#### Task to complete
Each line below with the word "BruteForceImage" needs to be copied.
═════ Task inputs ═════
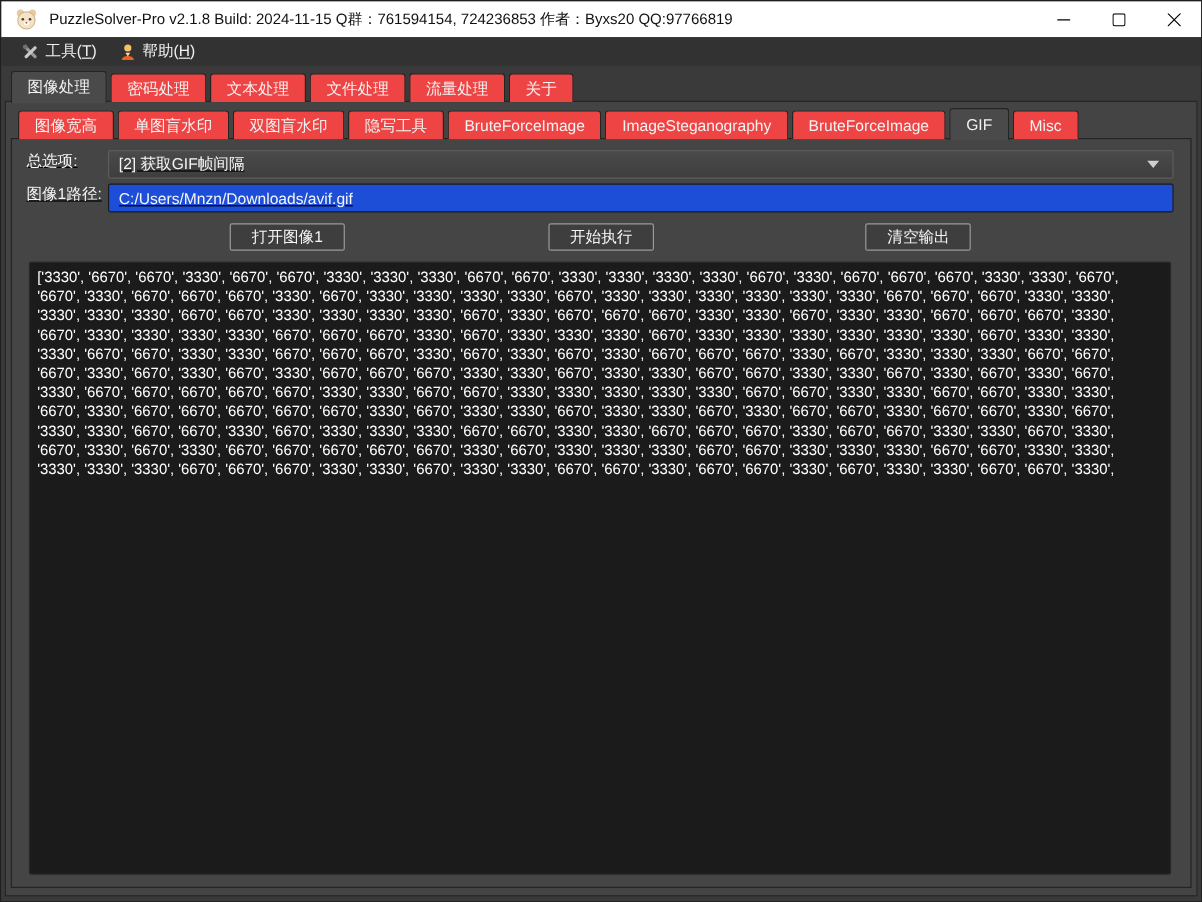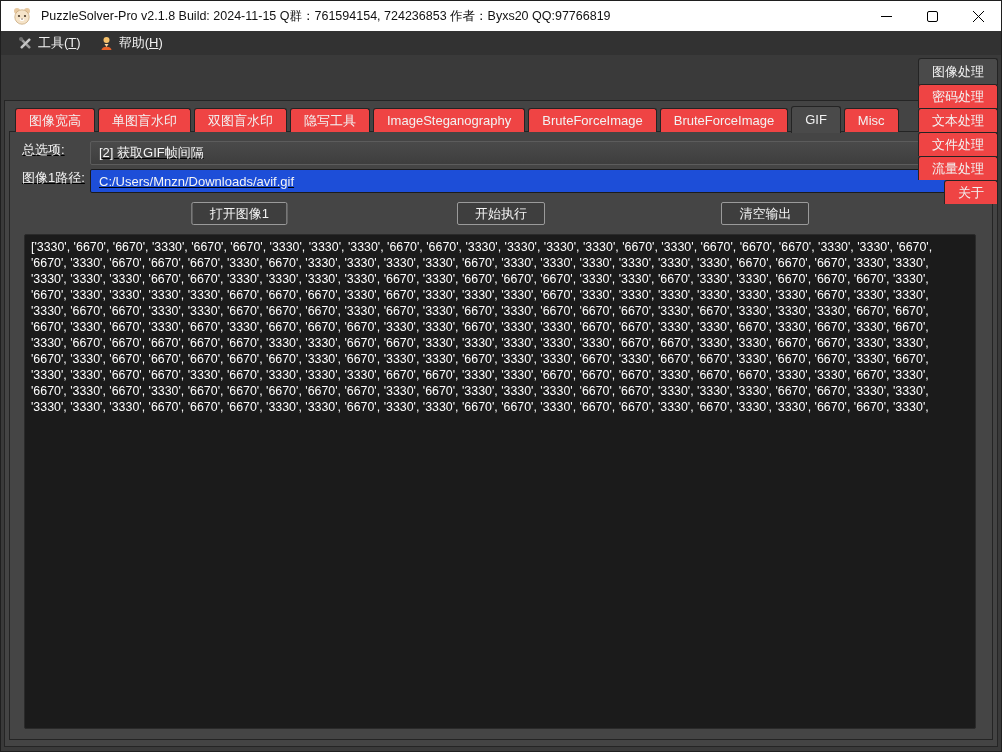--- a/index.html
+++ b/index.html
@@ -41,7 +41,7 @@
   .content { flex:1; display:flex; flex-direction:column; background:#3a3a3a; min-height:0; }
 
   .tabbar { display:flex; align-items:flex-end; position:relative; z-index:3; }
-  .tabbar1 { margin:3px 0 16px 8px; height:27px;flex-direction:column; }
+  .tabbar1 { margin:3px 0 0 8px; height:27px; }
   .tab {
     background:#ef4444; color:#f2f2f2; font-size:13px;
     border:1px solid #242424; border-bottom:none;

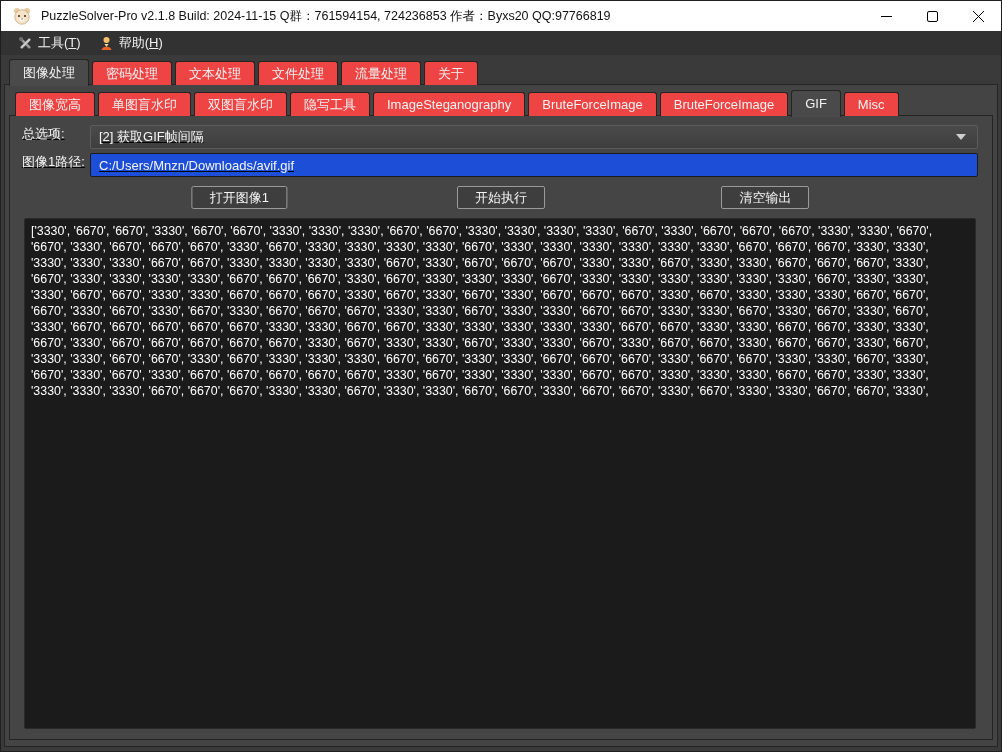--- a/index.html
+++ b/index.html
@@ -178,8 +178,8 @@
       <div class="tab">单图盲水印</div>
       <div class="tab">双图盲水印</div>
       <div class="tab">隐写工具</div>
+      <div class="tab">BruteForceImage</div>
       <div class="tab">ImageSteganography</div>
-      <div class="tab">BruteForceImage</div>
       <div class="tab">BruteForceImage</div>
       <div class="tab selected">GIF</div>
       <div class="tab">Misc</div>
═════
#### Response area
+      <div class="tab">BruteForceImage</div>
-      <div class="tab">BruteForceImage</div>
       <div class="tab">BruteForceImage</div>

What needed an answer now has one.